Autonomic Mechanisms and Therapeutic Implications of Postural Diabetic Cardiovascular Abnormalities

ABSTRACT

Cardiovascular autonomic neuropathy (CAN) is a disorder of progressive autonomic dysfunction (AD) associated with diabetes and other chronic diseases. Orthostatic hypotension (OH) is one of the most incapacitating symptoms of CAN and AD. AD in OH can include sympathetic withdrawal (SW). To detect and diagnose SW, parasympathetic and sympathetic changes must be clearly differentiated from each other. This is accomplished by means of the novel autonomic nervous system (ANS) method based on the simultaneous spectral analyses of respiratory activity (RA) and heart rate variability (HRV).

Background:

Cardiovascular autonomic neuropathy (CAN) is a disorder of progressive autonomic dysfunction (AD) associated with diabetes and other chronic diseases. Orthostatic hypotension (OH) is one of the most incapacitating symptoms of CAN and AD. AD in OH can include sympathetic withdrawal (SW). To detect and diagnose SW, parasympathetic and sympathetic changes must be clearly differentiated from each other. This is accomplished by means of the novel autonomic nervous system (ANS) method based on the simultaneous spectral analyses of respiratory activity (RA) and heart rate variability (HRV).

Methods:

We performed autonomic profiling of 184 (142 females) consecutive, arrhythmia-free patients with type 2 diabetes using the ANX-3.0 autonomic monitoring system. The patient cohort included 86 (64 female) patients for whom an a1-agonist was the only drug changed and increased from one test to the next; 37 (33 female) for whom the a1-agonist was discontinued; and 61 (45 female) who were on an a1-agonist, but for whom no drug changes were made. The tests averaged 3.1 ± 1.4 months apart; midodrine (ProAmatine) was the a1-agonist prescribed. Of the group, 99 patients also had hypertension and 47 also had cardiovascular disease. No patient had supine hypertension.

Results:

Changes in parameters from the HRV (without respiration) and ANS methods were compared with changes in heart rate and blood pressure (BP) as measured from one test (test N) to the next (test N + 1). SW with a BP drop of less than the clinical definition may be a trend that can be an early indicator of orthostasis. In this study, patients were treated with low-dose, short-term α1-agonist (vasopressor) therapy, which tended to correct the abnormal trend of SW with a drop in BP. Included in the findings was a systolic BP trend in response to vasopressor therapy of an (expected) initial increase in BP followed by an eventual decrease in systolic BP as SW was reversed.

Conclusions:

The ANS method enables quantitative assessment of CAN by independently and simultaneously quantifying the two branches of the ANS, sympathetic and parasympathetic. The ANS method modifies standard spectral analysis of HRV (without RA analysis) by incorporating spectral analysis of RA.

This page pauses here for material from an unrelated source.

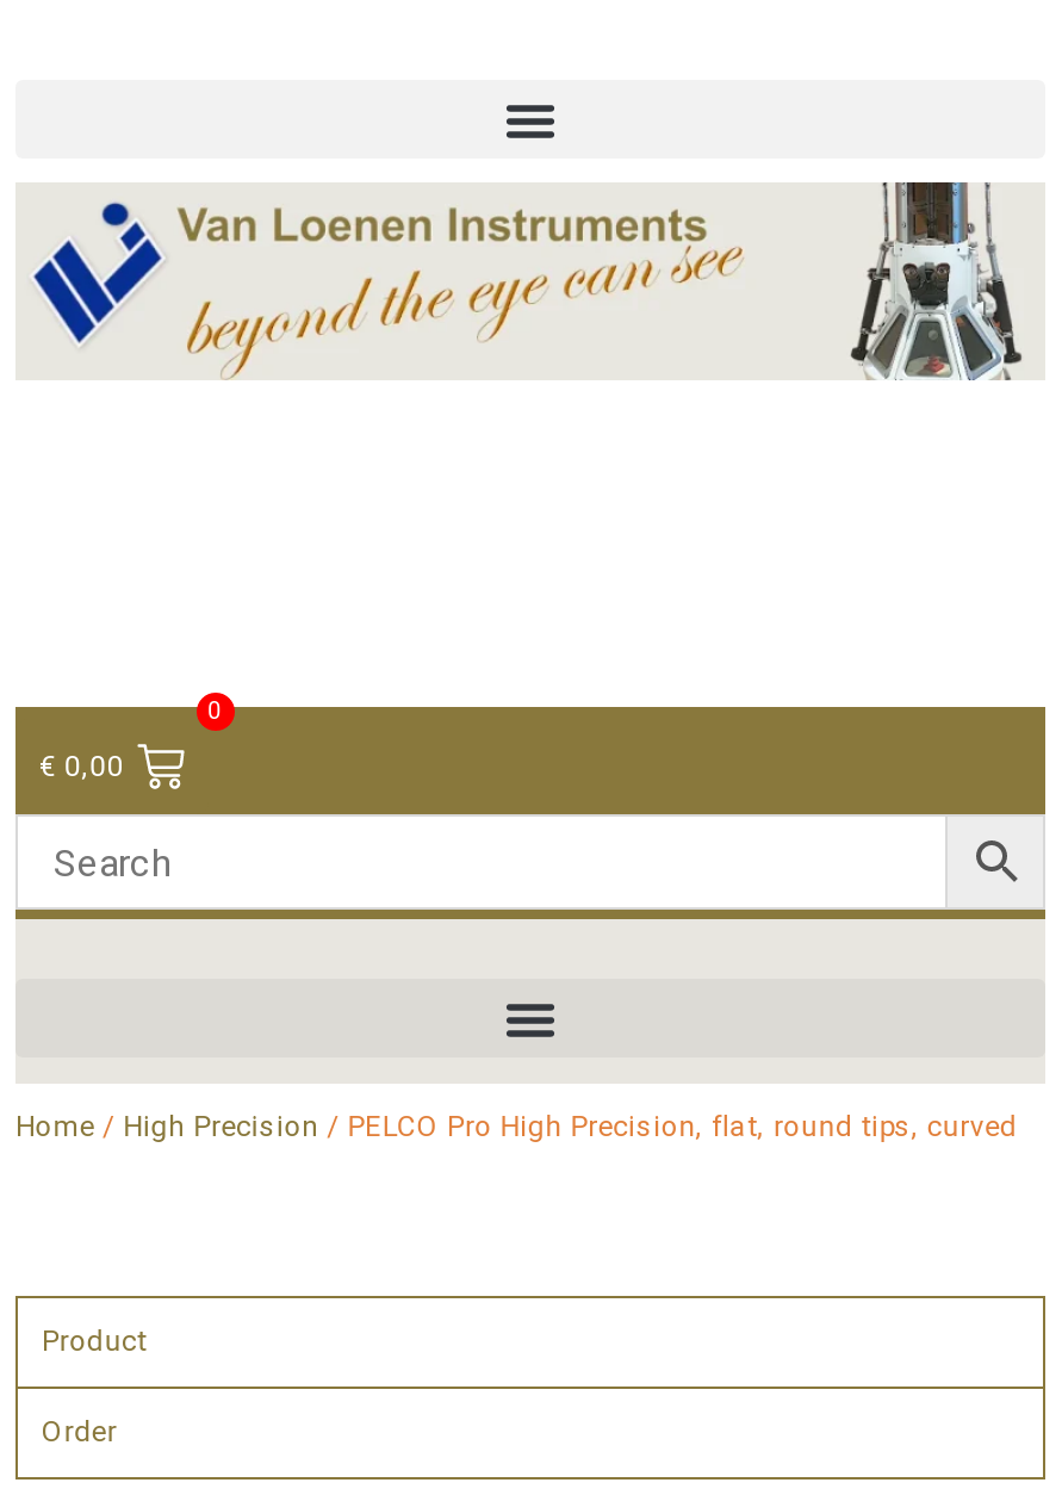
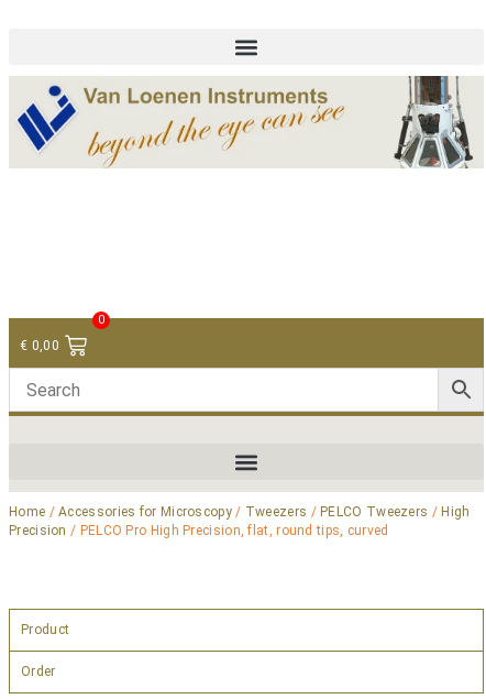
[15,1110,1017,1143] Home / High Precision / PELCO Pro High Precision, flat, round tips, curved -> [9,504,470,538] Home / Accessories for Microscopy / Tweezers / PELCO Tweezers / High | Precision / PELCO Pro High Precision, flat, round tips, curved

The ANS method appears to model the normal and abnormal responses to upright posture and changes in vasopressor therapy with greater fidelity than the HRV method. Independent, simultaneous assessment of progressive parasympathetic and sympathetic dysfunction, autonomic imbalance, and responses of the two ANS branches to therapy seems to enable early detection and early intervention. Orthostasis, by way of example, illustrates that frequent, sensitive assessments of both ANS branches can improve the negative outcomes associated with CAN.